Wednesday, April 05, 2006

Hiding and Seeking

Hiding and Seeking: Faith and Tolerance After the Holocaust was recommended by the Velveteen Rabbi a week or so ago. Being the good little Netflixer with a fascination not only with extremisim but also with Orthodox Judaisim, I popped it to the top of my queue and watched it yesterday.

The plot is this: An Orthodox Jew living in Brooklyn (Menachem Daun) is worried that his sons are cutting themselves and their children off from the non-Jewish world because they see it as nothing more but evil. So he flies down to Jerusalem and confronts them. They admit that, yeah, it's a good idea to split themselves from non-Jews, because non-Jews are always-- ALWAYS! the instigators of bad things. Menachem says, "Fine. We're going to Poland to see if we can find the people who sheltered your great-grandfather and great-uncle and grandfather from the Nazis, and you're going to look them in the face."

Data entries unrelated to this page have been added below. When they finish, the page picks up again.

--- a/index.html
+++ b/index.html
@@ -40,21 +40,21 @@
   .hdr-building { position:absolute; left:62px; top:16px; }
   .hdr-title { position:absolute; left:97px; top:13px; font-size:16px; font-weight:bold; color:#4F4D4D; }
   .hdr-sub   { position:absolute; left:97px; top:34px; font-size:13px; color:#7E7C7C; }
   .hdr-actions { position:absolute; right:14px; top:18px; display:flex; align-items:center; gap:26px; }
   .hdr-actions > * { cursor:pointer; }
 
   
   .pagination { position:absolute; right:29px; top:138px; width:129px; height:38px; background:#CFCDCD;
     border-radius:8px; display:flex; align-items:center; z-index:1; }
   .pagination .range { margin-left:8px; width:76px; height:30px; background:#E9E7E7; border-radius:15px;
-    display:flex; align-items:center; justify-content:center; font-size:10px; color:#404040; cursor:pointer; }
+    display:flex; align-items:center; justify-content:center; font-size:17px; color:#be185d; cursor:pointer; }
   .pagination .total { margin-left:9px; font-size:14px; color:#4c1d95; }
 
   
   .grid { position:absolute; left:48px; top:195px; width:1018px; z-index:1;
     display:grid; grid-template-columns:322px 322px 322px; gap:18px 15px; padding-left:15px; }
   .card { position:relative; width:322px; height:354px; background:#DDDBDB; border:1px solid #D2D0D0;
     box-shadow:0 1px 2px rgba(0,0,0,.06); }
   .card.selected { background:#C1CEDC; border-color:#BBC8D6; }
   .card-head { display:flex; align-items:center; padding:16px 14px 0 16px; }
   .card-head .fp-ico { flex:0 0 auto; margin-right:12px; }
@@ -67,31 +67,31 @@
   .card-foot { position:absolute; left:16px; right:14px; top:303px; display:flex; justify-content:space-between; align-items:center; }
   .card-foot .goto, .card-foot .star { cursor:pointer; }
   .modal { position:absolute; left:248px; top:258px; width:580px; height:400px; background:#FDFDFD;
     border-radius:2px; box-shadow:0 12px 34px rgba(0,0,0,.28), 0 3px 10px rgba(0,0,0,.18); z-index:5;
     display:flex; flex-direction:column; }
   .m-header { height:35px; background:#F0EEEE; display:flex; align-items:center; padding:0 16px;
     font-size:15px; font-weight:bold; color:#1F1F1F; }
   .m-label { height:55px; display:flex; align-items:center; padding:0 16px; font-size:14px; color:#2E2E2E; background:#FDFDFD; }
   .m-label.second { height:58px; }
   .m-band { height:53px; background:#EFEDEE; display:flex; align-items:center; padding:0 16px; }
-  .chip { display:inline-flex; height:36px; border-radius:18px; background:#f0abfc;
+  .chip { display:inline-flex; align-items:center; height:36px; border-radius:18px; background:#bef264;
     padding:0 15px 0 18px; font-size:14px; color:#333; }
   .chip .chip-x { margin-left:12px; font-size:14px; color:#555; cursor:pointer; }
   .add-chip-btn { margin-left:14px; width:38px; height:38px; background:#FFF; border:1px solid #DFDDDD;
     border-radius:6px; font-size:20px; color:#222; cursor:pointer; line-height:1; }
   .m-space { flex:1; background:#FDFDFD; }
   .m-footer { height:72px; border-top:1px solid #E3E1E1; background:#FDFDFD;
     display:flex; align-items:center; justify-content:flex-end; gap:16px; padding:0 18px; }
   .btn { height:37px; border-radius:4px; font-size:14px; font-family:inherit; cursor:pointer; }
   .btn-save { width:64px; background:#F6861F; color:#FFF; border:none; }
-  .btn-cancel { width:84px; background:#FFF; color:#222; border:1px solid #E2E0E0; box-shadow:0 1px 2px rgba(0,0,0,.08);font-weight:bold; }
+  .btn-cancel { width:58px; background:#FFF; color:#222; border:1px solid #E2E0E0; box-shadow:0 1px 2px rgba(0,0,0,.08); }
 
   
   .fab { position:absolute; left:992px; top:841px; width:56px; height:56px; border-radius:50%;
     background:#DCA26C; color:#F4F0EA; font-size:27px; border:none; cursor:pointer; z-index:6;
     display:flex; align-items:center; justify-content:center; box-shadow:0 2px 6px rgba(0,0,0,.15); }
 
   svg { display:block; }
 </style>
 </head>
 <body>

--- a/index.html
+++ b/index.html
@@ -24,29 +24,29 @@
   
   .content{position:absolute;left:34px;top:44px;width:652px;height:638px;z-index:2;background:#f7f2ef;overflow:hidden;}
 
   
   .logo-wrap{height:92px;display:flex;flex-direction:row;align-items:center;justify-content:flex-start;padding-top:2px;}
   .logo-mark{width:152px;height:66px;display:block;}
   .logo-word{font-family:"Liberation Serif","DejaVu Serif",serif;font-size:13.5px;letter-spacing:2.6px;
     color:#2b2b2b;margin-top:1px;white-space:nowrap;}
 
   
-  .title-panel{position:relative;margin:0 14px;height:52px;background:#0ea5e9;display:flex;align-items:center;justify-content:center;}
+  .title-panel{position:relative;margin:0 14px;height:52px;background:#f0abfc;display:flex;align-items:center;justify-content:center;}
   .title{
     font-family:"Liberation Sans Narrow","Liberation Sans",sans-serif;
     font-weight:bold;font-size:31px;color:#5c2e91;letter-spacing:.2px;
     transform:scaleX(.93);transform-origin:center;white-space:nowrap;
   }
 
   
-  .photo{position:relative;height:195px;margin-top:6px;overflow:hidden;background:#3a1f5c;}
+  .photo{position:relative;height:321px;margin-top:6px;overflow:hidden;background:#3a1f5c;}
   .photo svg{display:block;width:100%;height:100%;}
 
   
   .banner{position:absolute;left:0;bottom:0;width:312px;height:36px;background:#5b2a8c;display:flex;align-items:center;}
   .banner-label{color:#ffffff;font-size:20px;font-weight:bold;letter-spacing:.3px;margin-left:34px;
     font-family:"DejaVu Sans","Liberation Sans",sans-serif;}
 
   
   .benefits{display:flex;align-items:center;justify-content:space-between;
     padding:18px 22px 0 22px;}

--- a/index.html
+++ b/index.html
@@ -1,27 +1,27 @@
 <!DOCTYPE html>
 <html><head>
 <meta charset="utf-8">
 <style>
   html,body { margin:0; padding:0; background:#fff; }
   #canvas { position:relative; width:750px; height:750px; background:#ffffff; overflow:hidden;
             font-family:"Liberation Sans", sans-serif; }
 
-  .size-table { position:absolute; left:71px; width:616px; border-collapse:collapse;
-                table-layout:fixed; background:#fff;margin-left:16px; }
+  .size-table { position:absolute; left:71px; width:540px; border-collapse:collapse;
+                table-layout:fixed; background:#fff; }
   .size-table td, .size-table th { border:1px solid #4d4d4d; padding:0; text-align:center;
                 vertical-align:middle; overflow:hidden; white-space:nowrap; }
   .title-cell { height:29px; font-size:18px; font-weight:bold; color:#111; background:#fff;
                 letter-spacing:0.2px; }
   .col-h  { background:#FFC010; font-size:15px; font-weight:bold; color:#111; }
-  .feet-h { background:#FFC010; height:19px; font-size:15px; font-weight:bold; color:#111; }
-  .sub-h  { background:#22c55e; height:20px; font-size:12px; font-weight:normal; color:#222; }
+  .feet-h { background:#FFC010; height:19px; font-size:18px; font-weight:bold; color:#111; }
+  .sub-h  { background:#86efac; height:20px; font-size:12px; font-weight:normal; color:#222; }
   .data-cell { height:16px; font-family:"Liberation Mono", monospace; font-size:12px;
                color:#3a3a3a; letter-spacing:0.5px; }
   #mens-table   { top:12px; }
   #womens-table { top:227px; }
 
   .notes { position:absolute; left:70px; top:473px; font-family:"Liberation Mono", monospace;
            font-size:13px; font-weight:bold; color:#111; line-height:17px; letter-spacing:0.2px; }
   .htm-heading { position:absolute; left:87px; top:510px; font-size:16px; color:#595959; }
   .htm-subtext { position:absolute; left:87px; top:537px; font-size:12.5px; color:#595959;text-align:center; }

At one point, the sons are talking to their grandfather, the one who was sheltered in Poland. They asked him if he would do the same, shelter someone at the risk of his own life. "No," he says. "It's too dangerous." The looks on his grandchildren's faces are simple incomprehension.

I was hoping that writing this down would help me clear up some of the whirling thoughts brought up by this movie. It hasn't. At the end of the film, one of the sons grudgingly admits that not all goyim are bad, but he adds the caveat that they are the exception to the rule. I know, from personal experience, that this can sometimes be the spark that leads to a complete conversion, to trying to be a flickering little light to all nations. I've also seen this spark extinguished by return to an insulated, homogenized community where the prevailing opinion is one of complete isolation.

This isn't a problem just with Orthodox Jews building themselves a ghetto. This happens to Christians, too. Forward in Faith and Tridentine Rite Mass people are the first that come to mind, but there are also liberal ghettos, places where they demand that women and homosexuals serve the altar and dismiss anyone who would say otherwise as 'unChristian'. Brick by brick, this society is encouraging us to build walls between ourselves and other people.

I don't know what to do about it.
That's not true.
I can tear down my walls a little bit at a time (it's tough, I built them of very strong stuff).

But I cannot change everyone's world. And it's not my place, it's not my right, to try and forcibly knock their walls down. I've got to worry about mine own ghetto, first.